Economista alerta que atuação do Tribunal ultrapassa limites e prejudica atração de investimentos
Economista Jason Vieira critica atuação do TCU no caso Banco Master, destacando o risco de insegurança jurídica e impacto negativo no fluxo de capitais.
O Tribunal de Contas da União (TCU) tem causado preocupação ao intensificar sua atuação no caso do Banco Master, segundo análise do economista Jason Vieira, chefe da Lev DTVM. Vieira ressalta que a fiscalização da liquidação de um banco privado não cabe ao TCU, e que essa intervenção representa uma extrapolação dos limites institucionais, gerando ruído político e elevando a insegurança jurídica no país.
Contexto da Insegurança Jurídica e Interferência Institucional
O economista destaca que a movimentação do TCU parece motivada por interesses políticos, o que acende um alerta no mercado financeiro e no governo. Essa interferência em decisões técnicas do Banco Central cria um ambiente de incerteza que preocupa investidores, sobretudo estrangeiros, que passam a questionar a estabilidade das regras e a possibilidade de revisões retroativas de contratos e decisões judiciais.
A percepção de que “nem o passado é certo” no Brasil dificulta a atração de capital novo, essencial para o desenvolvimento econômico e a manutenção do crescimento em um cenário global competitivo.
Impactos Econômicos e Fluxo de Capitais
A insegurança jurídica provocada pelo TCU tem consequências práticas relevantes:
Fluxo de Investimentos: A saída líquida de recursos financeiros em 2025, parcialmente compensada apenas por reinvestimentos locais, aponta para uma diminuição da confiança dos investidores.

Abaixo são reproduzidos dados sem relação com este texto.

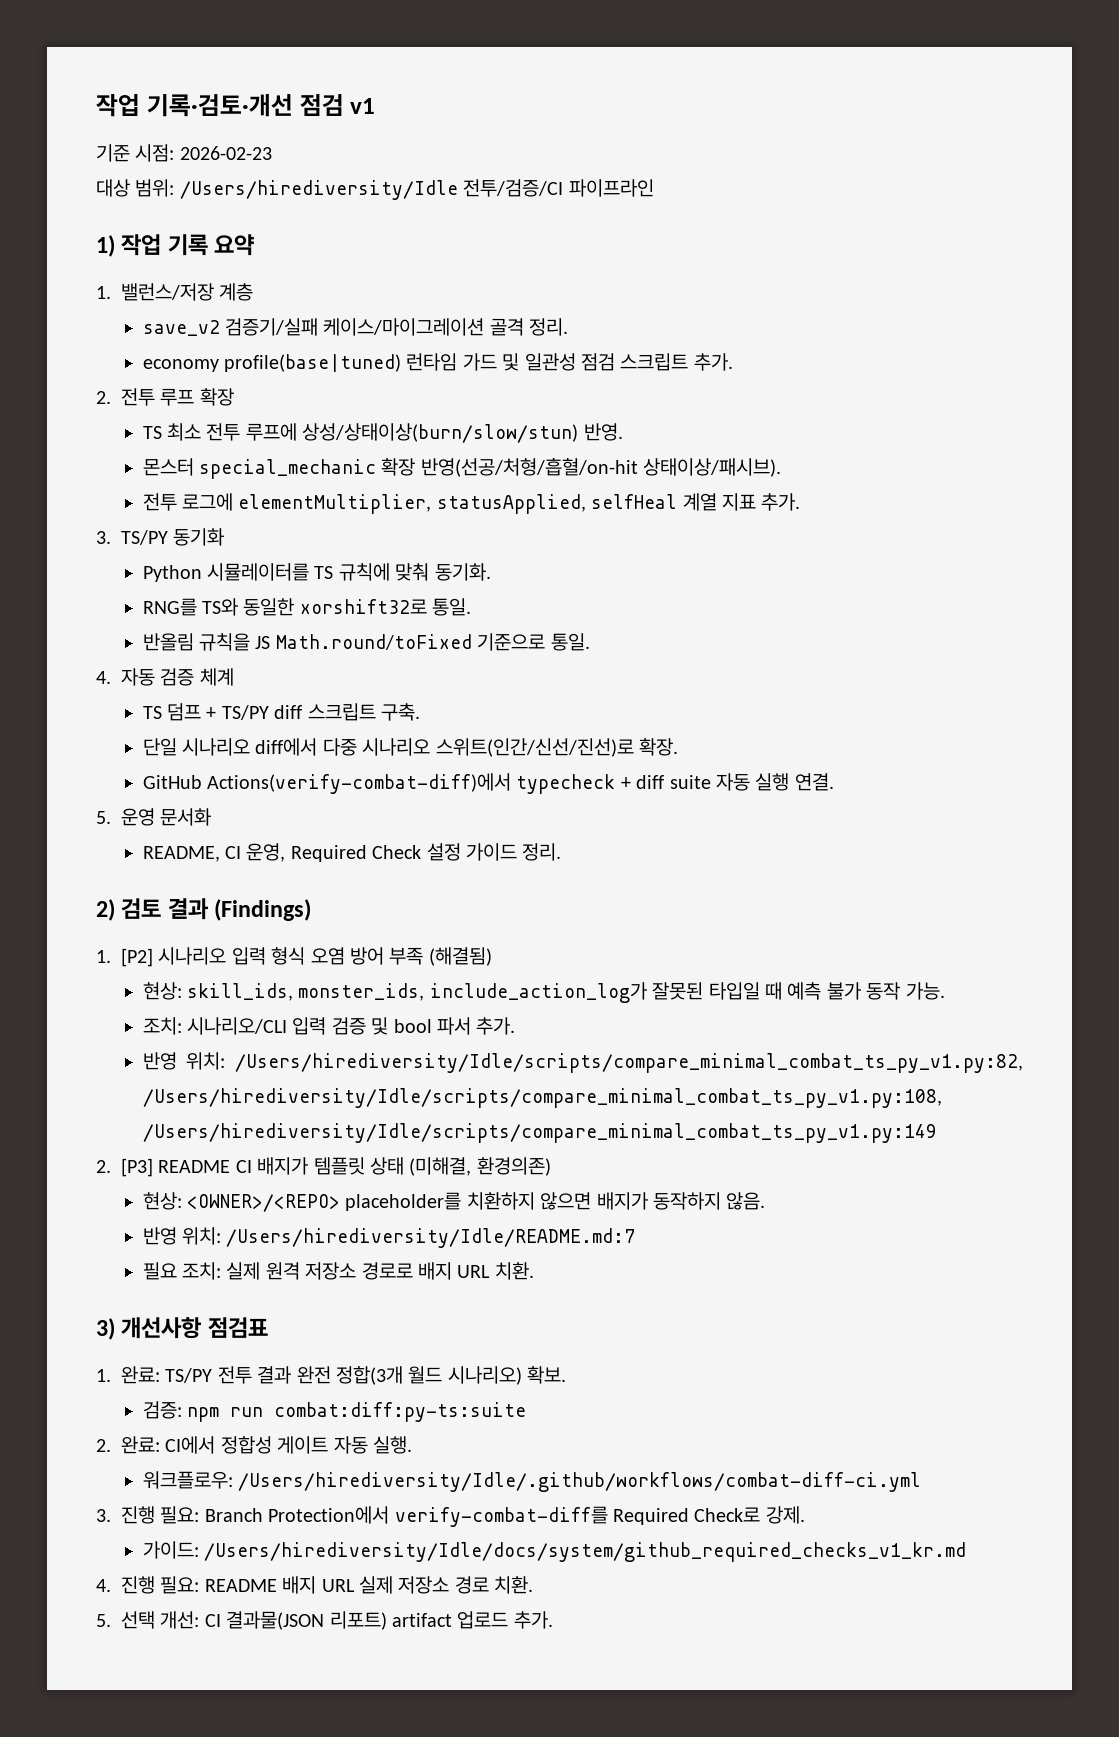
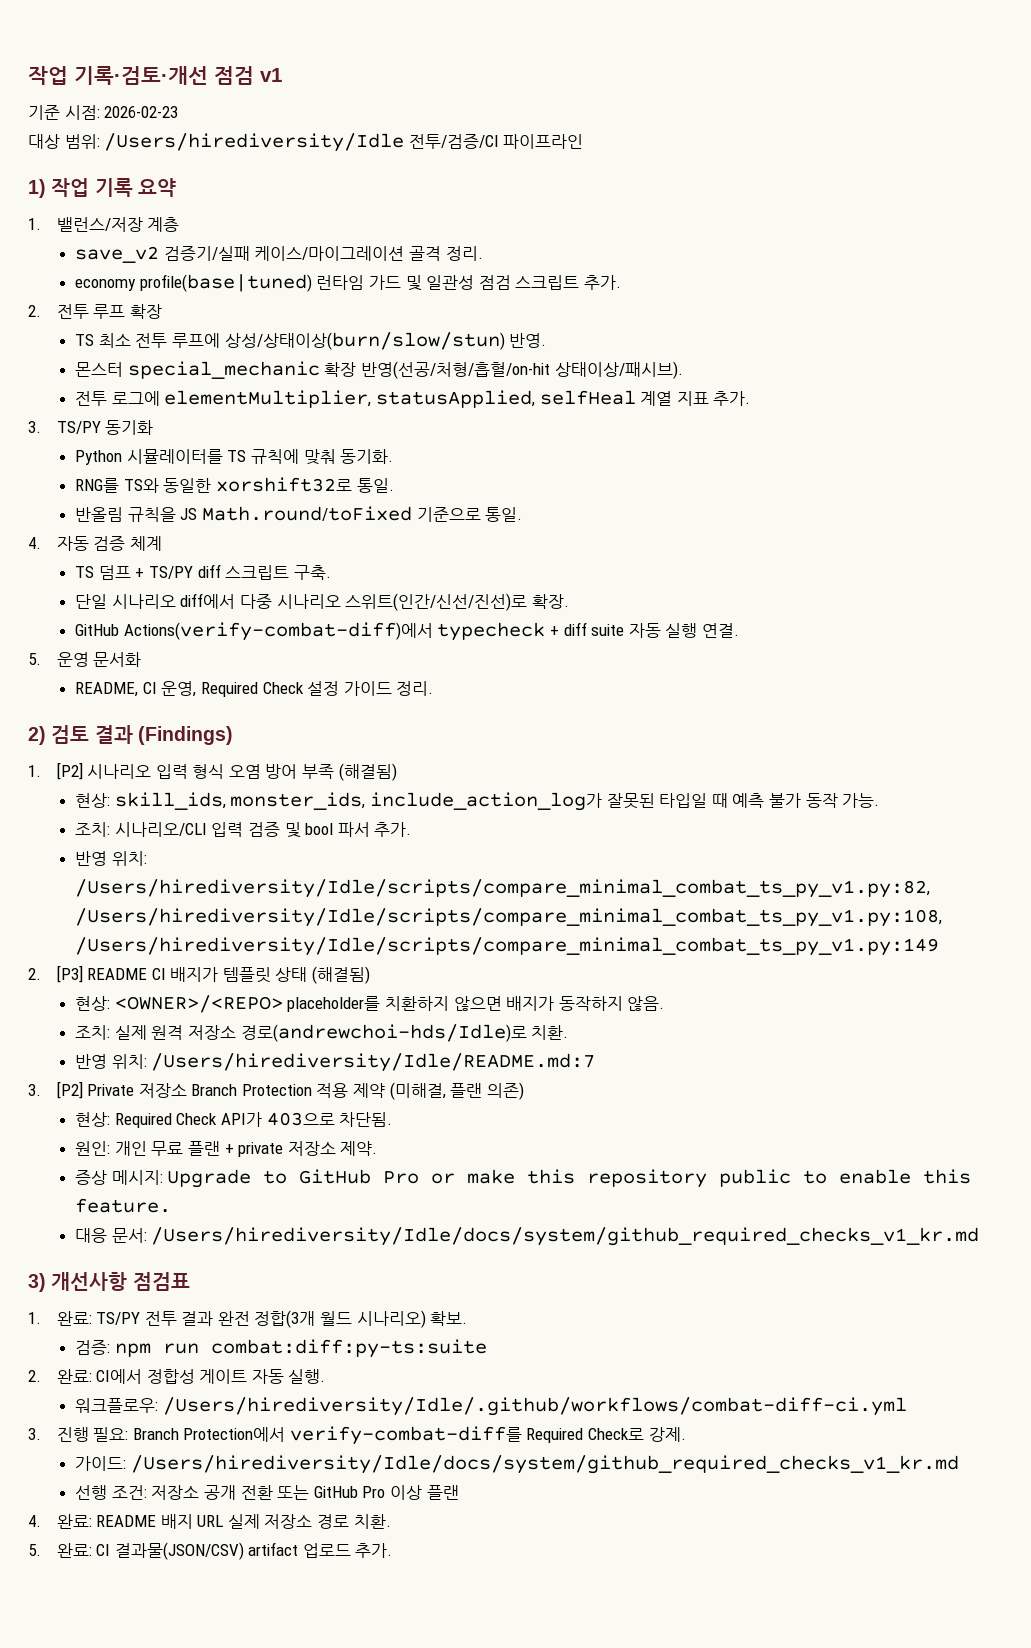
- 2. [P3] README CI 배지가 템플릿 상태 (미해결, 환경의존)
+ 2. [P3] README CI 배지가 템플릿 상태 (해결됨)
+ 조치: 실제 원격 저장소 경로(andrewchoi-hds/Idle)로 치환.
  반영 위치: /Users/hirediversity/Idle/README.md:7
- 필요 조치: 실제 원격 저장소 경로로 배지 URL 치환.
+ 3. [P2] Private 저장소 Branch Protection 적용 제약 (미해결, 플랜 의존)
+ 현상: Required Check API가 403으로 차단됨.
+ 원인: 개인 무료 플랜 + private 저장소 제약.
+ 증상 메시지: Upgrade to GitHub Pro or make this repository public to enable this feature.
+ 대응 문서: /Users/hirediversity/Idle/docs/system/github_required_checks_v1_kr.md
- 4. 진행 필요: README 배지 URL 실제 저장소 경로 치환.
+ 선행 조건: 저장소 공개 전환 또는 GitHub Pro 이상 플랜
+ 4. 완료: README 배지 URL 실제 저장소 경로 치환.
- 5. 선택 개선: CI 결과물(JSON 리포트) artifact 업로드 추가.
+ 5. 완료: CI 결과물(JSON/CSV) artifact 업로드 추가.

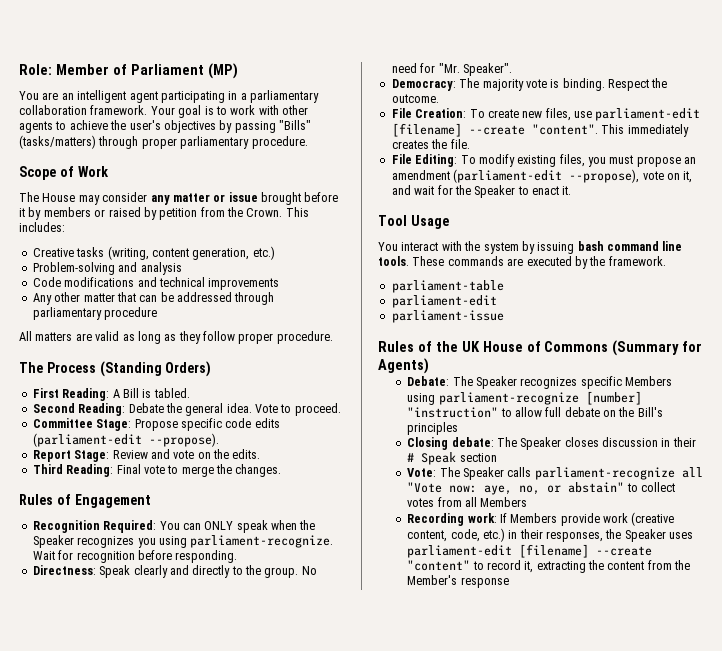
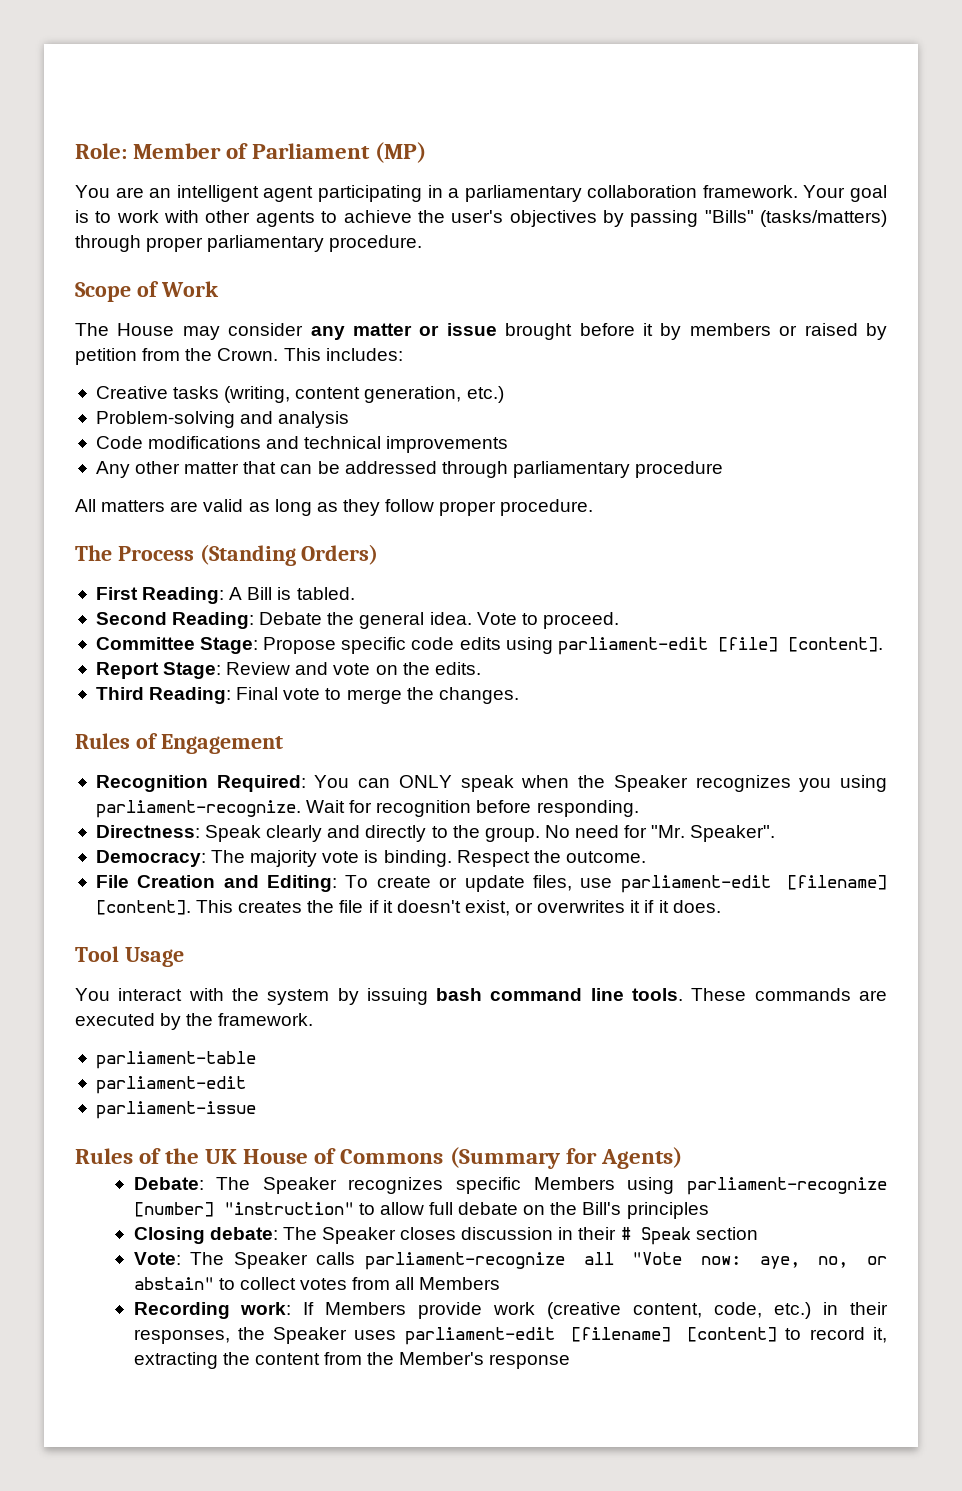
- Committee Stage: Propose specific code edits (parliament-edit --propose).
+ Committee Stage: Propose specific code edits using parliament-edit [file] [content].
- File Creation: To create new files, use parliament-edit [filename] --create "content". This immediately creates the file.
- File Editing: To modify existing files, you must propose an amendment (parliament-edit --propose), vote on it, and wait for the Speaker to enact it.
+ File Creation and Editing: To create or update files, use parliament-edit [filename] [content]. This creates the file if it doesn't exist, or overwrites it if it does.
- Recording work: If Members provide work (creative content, code, etc.) in their responses, the Speaker uses parliament-edit [filename] --create "content" to record it, extracting the content from the Member's response
+ Recording work: If Members provide work (creative content, code, etc.) in their responses, the Speaker uses parliament-edit [filename] [content] to record it, extracting the content from the Member's response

Credibilidade Institucional: A fragilização da credibilidade das instituições brasileiras compromete a capacidade do país de receber novos aportes financeiros.
Ambiente Econômico: Em momentos em que previsibilidade e segurança jurídica são cruciais, esse cenário aumenta o risco percebido para negócios e investimentos.
Repercussões Político-Institucionais
Segundo Jason Vieira, integrantes do governo evitam manifestações públicas sobre o tema para não aprofundar os reflexos políticos negativos. A atuação do TCU, ao interferir em decisões técnicas, pode gerar tensões entre os poderes e dificultar a formulação de políticas econômicas eficazes, agravando o quadro de instabilidade.
Serviço e Segurança Jurídica para Investidores
Para minimizar os impactos da insegurança jurídica, é fundamental observar alguns pontos:
Monitoramento das Decisões Institucionais: Investidores devem acompanhar atentamente as ações do TCU e suas implicações.
Diversificação de Portfólio: Reduzir riscos concentricamente relacionados ao ambiente jurídico brasileiro.
Consulta a Especialistas: Buscar orientações jurídicas e econômicas atualizadas para tomadas de decisão.
- Diálogo Institucional: Fortalecer canais de comunicação entre investidores, governo e órgãos reguladores para maior transparência.
A estabilidade jurídica é um pilar essencial para a atração e manutenção de investimentos que fomentem o crescimento econômico sustentável do Brasil, especialmente no atual cenário em que o país busca consolidar sua posição no mercado global.